As the domain refinement increases, more points are used in the mesh representation, and consequently forecasts become more accurate. Therefore, the impact of various physical factors, that vary in a continuous space, are more visible and taken into account during the simulation [19].

Atmospheric models generally define the mesh at the beginning of the execution, before the calculation of the physical properties at the iterative step, in a static approach [13]. For long numerical simulations it is important that the mesh resolution can be adapted while the code is running. Thus, spontaneous atmospheric changes that appear in restricted areas, for a given time during the execution, like storms and hurricanes, can be better investigated applying more mesh resolution in part of the domain. At the same time, their impact in the whole mesh domain can be understood better.

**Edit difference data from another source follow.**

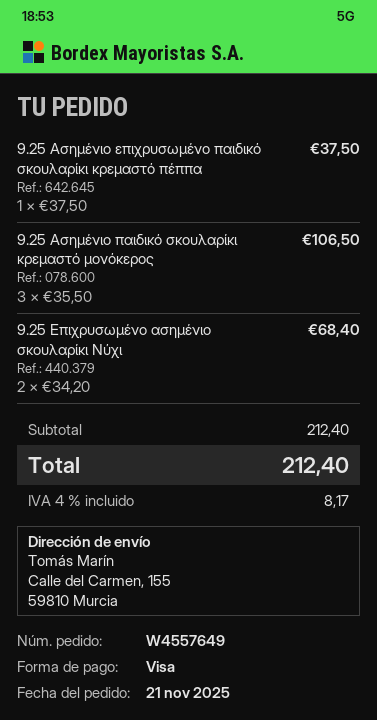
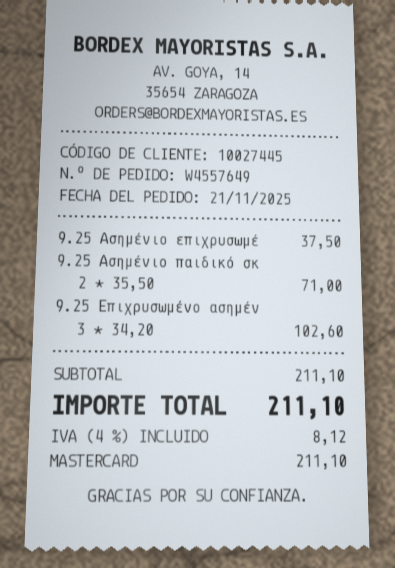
payment method: Visa -> Mastercard
9.25 Ασημένιο παιδικό σκουλαρίκι κρεμαστό μονόκερος: 3 x 35.50 = 106.50 -> 2 x 35.50 = 71.00
9.25 Επιχρυσωμένο ασημένιο σκουλαρίκι Νύχι: 2 x 34.20 = 68.40 -> 3 x 34.20 = 102.60
subtotal: 212.40 -> 211.10
tax: 4% = 8.17 -> 4% = 8.12
total: 212.40 -> 211.10

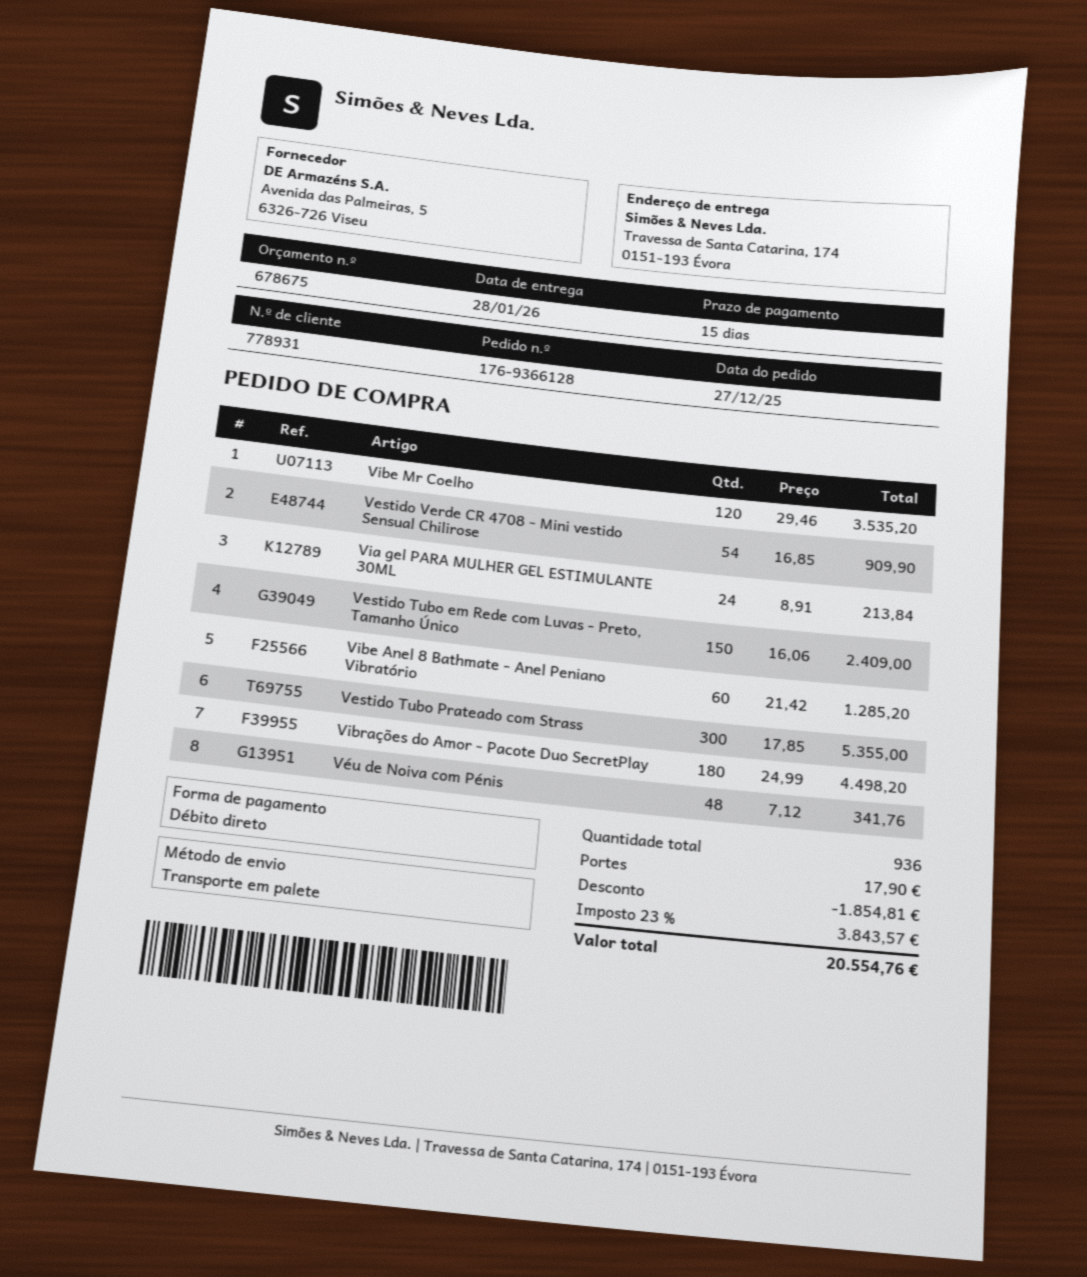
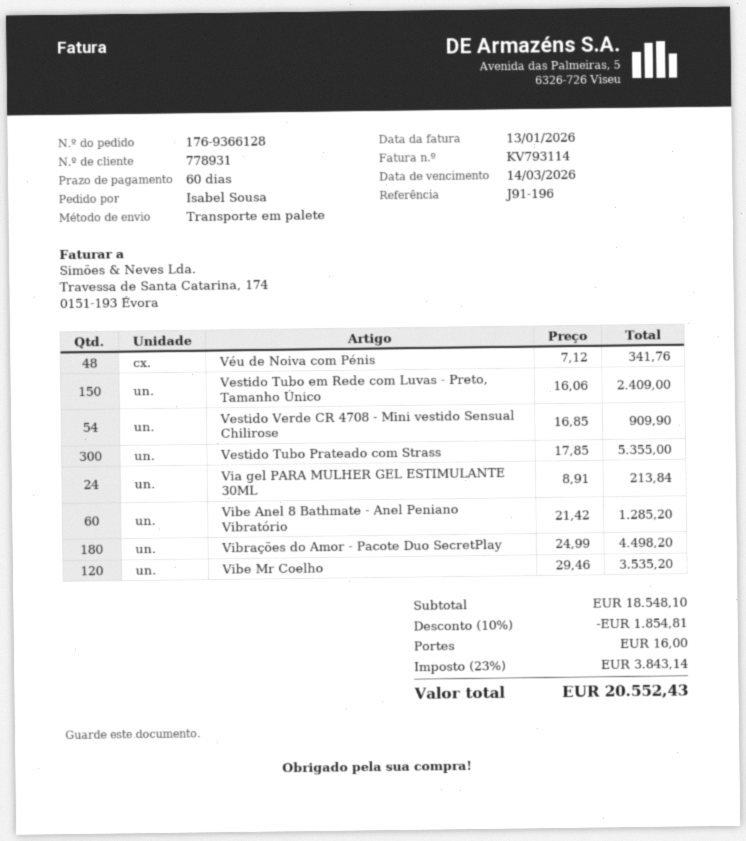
payment terms: 15 days -> 60 days
shipping: 17.90 -> 16.00
tax: 23% = 3843.57 -> 23% = 3843.14
total: 20554.76 -> 20552.43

A previous work [15], has detailed a mechanism to refine the mesh in climatological models at execution time. It allows a part of the mesh to increase its resolution when special atmosphere conditions appear during the simulation. However, the refinement suffered from load unbalance. In this new work, we build upon [15] to improve the evaluation of the impact of the online mesh refinement (OMR) on the parallel performance, and propose solutions using threads to balance the load and explore different levels of parallelism. This new solution leads to an increased speed-up.

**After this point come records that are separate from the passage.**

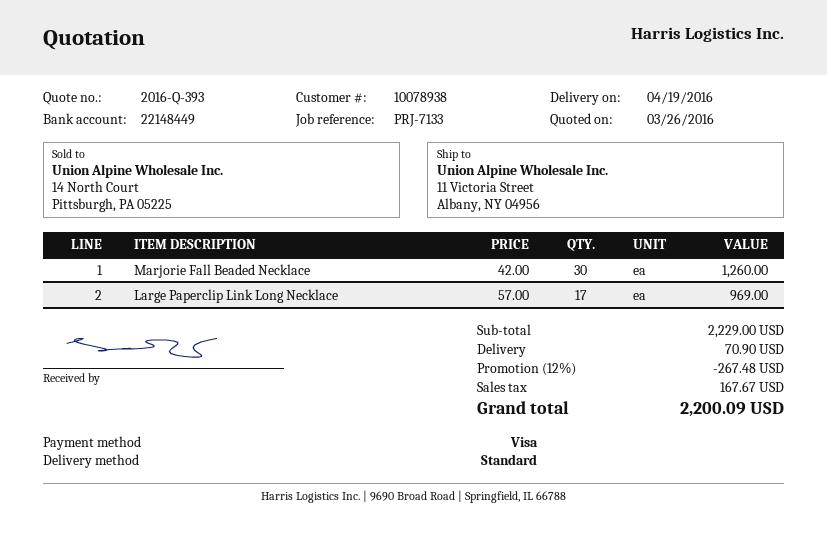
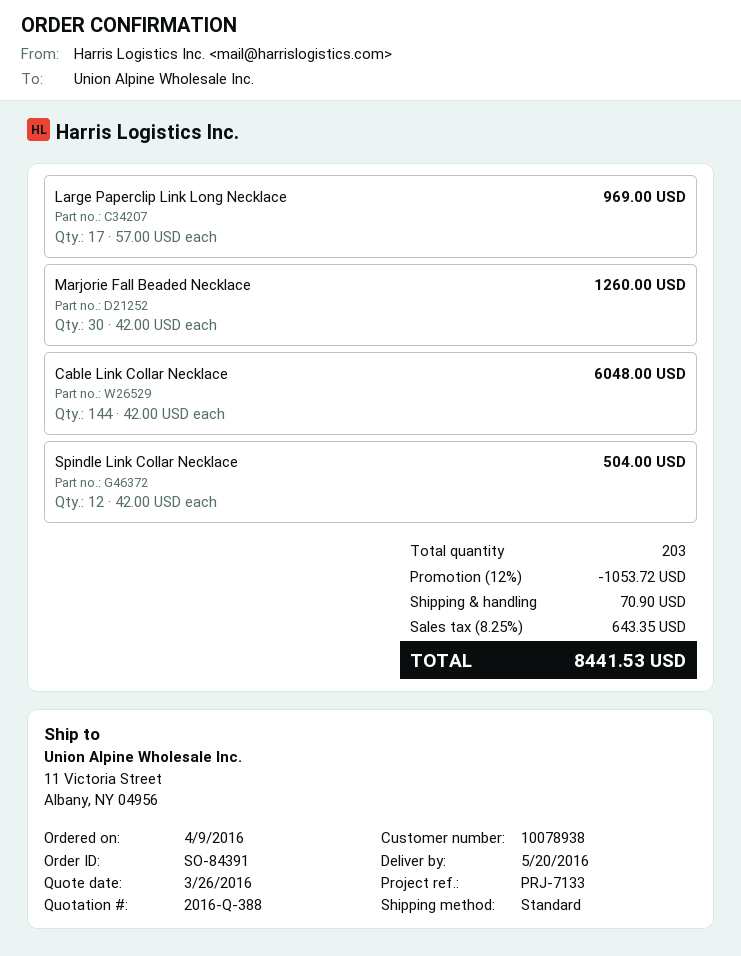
quote number: 2016-Q-393 -> 2016-Q-388
delivery date: 2016-04-19 -> 2016-05-20
Cable Link Collar Necklace: none -> 144 x 42.00 = 6048.00
Spindle Link Collar Necklace: none -> 12 x 42.00 = 504.00
discount: 12% = 267.48 -> 12% = 1053.72
tax: 167.67 -> 643.35
total: 2200.09 -> 8441.53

The remainder of this paper is organized as follows. Section 2 presents the related work. In Sect. 3 we compare the difference between global and local climatological models. The static mesh refinement of an atmospheric model is described in Sect. 4. Section 5 discusses the necessity and the problems associated to the use of high mesh resolutions in atmospheric models. Section 6 exposes the distributed OMR implementation. The performance evaluation, experimental results and experimental analysis are shown in Sect. 7. Section 8 describes a solution to the load unbalance problem of the OMR implementation and it impact in the performance in the atmospheric model. The last section presents the conclusion and the future work.

2 Related Work

Mesh refinement at runtime is not a new idea to improve performance for a decomposed domain. The adaptive mesh refinement (AMR) technique is frequently cited in the literature as a way to represent complex geometry and to increase locally the resolution for a thin part of a domain [12]. This technique is used in computational fluid dynamics to add fine grid patches to regions of the flow where more resolution is needed, such as near shocks and detonations.

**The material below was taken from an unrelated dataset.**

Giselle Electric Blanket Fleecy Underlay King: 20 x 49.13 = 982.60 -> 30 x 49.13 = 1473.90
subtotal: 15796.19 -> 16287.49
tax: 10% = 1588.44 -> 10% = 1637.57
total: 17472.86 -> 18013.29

The AMR can dramatically speed up a computation and/or enable simulations with a much higher effective resolution as compared to the uniformly refining of the grid approach. Efficient numerical schemes can be written for overlapping grids since they are composed of structured grids and Cartesian grids.

There are many applications developed using this technique. PARAMESH is an example of toolkit designed to provide parallel support with adaptive mesh capability for a large and important class of computational models, those using structured logically Cartesian meshes [8]. The PARAMESH package of subroutines is designed to provide an application developer an easy way to extend an existing serial code into a parallel code with adaptive mesh refinement.

However, mesh refinement solutions, like PARAMESH, are restricted to structured grids and differ from the unstructured mesh adopted in many climatological models.

3 Atmospheric Models

There are several climatological models developed today, each one implemented for a specific proposal. In general, according to the form to represent the atmosphere, these models can be classified in two categories, differing on their domain: global (entire Earth) and regional (country, state, etc).

Global models, like GISS ModelE [16], consider the entire surface of the Earth for modeling and decomposing the domains and are usually used to predict long climatological periods (months, years). The main limitation of this approach is the computing power to execute with higher mesh resolution. Global models have normal spatial mesh resolution of about \(0.2\) to \(1.5\) degrees of latitude and therefore cannot represent very well the scale of regional weather phenomena.

On the other hand, Regional models, like BRAMS [4], simulate only a specific interesting piece of the Earth atmosphere. They use higher mesh resolution but they are restricted to limited areas. Therefore, it is necessary to establish the initial entry conditions to the boundary of the domain. These conditions can be determined from previous executions of global models.

The way to use the best characteristics of both approaches is offering different levels of mesh refinement in global models. Thus, it is not necessary to handle boundary conditions, since the transition among different levels of refinement is done by a transparent design.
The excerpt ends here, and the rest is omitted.